→ Material provided

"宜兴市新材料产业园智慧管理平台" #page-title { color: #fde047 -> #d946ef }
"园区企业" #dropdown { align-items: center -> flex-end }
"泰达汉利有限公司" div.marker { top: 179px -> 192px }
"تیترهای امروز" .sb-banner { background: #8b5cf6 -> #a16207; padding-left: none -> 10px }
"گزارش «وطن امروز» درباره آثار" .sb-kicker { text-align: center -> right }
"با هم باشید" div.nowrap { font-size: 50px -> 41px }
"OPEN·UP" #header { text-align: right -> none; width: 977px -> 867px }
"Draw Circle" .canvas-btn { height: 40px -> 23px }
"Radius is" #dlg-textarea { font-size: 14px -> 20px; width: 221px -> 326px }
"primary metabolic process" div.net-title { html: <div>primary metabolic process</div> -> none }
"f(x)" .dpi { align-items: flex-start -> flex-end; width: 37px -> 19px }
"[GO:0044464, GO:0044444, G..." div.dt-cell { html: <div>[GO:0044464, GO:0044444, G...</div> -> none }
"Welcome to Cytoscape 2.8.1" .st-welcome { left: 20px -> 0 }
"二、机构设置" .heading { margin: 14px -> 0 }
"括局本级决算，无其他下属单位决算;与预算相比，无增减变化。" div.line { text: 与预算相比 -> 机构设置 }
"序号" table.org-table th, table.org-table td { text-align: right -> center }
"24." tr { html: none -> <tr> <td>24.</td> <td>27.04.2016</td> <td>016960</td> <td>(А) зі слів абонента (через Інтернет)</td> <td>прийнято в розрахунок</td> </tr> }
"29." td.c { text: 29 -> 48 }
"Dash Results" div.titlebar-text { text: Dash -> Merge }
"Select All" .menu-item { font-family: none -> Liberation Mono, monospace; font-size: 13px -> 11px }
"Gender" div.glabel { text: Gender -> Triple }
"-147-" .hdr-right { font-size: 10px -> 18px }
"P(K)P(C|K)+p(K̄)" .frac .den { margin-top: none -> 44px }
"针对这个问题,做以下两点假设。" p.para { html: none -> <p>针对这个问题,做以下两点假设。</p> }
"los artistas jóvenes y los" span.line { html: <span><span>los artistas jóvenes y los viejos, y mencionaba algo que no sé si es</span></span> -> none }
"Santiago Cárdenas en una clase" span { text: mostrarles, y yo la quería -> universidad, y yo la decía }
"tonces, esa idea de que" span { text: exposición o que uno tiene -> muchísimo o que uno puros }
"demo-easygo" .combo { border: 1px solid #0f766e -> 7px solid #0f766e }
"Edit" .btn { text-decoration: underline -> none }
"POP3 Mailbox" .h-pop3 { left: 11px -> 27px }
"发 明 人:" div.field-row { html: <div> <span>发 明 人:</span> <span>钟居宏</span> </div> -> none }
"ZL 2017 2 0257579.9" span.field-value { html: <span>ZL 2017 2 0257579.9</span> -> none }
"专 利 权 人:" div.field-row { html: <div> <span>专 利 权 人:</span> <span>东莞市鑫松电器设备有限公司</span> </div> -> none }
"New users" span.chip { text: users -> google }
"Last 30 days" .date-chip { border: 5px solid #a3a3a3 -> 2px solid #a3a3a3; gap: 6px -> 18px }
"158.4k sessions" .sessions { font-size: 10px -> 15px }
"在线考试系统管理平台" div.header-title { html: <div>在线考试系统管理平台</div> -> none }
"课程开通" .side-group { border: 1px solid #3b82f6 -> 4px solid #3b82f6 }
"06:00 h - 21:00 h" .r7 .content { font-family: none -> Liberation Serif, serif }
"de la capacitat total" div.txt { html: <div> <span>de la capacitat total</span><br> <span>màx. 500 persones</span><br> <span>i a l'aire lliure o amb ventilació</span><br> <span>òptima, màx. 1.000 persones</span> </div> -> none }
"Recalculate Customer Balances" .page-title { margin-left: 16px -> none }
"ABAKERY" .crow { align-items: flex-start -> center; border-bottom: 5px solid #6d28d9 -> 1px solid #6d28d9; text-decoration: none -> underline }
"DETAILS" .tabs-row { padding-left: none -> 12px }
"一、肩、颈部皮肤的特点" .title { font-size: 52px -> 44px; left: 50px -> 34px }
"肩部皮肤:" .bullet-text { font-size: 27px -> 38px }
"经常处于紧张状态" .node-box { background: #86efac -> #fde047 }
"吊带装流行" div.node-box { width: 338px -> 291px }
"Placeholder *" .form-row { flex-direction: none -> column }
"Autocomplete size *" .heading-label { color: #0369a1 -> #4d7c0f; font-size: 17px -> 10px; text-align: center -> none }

→ Work instructions
Extract the lines above, from the first one through the one containing "<div>[GO:0044464, GO:0044444, G...</div>", and return only those, unchanged.

→ Result of the task
"宜兴市新材料产业园智慧管理平台" #page-title { color: #fde047 -> #d946ef }
"园区企业" #dropdown { align-items: center -> flex-end }
"泰达汉利有限公司" div.marker { top: 179px -> 192px }
"تیترهای امروز" .sb-banner { background: #8b5cf6 -> #a16207; padding-left: none -> 10px }
"گزارش «وطن امروز» درباره آثار" .sb-kicker { text-align: center -> right }
"با هم باشید" div.nowrap { font-size: 50px -> 41px }
"OPEN·UP" #header { text-align: right -> none; width: 977px -> 867px }
"Draw Circle" .canvas-btn { height: 40px -> 23px }
"Radius is" #dlg-textarea { font-size: 14px -> 20px; width: 221px -> 326px }
"primary metabolic process" div.net-title { html: <div>primary metabolic process</div> -> none }
"f(x)" .dpi { align-items: flex-start -> flex-end; width: 37px -> 19px }
"[GO:0044464, GO:0044444, G..." div.dt-cell { html: <div>[GO:0044464, GO:0044444, G...</div> -> none }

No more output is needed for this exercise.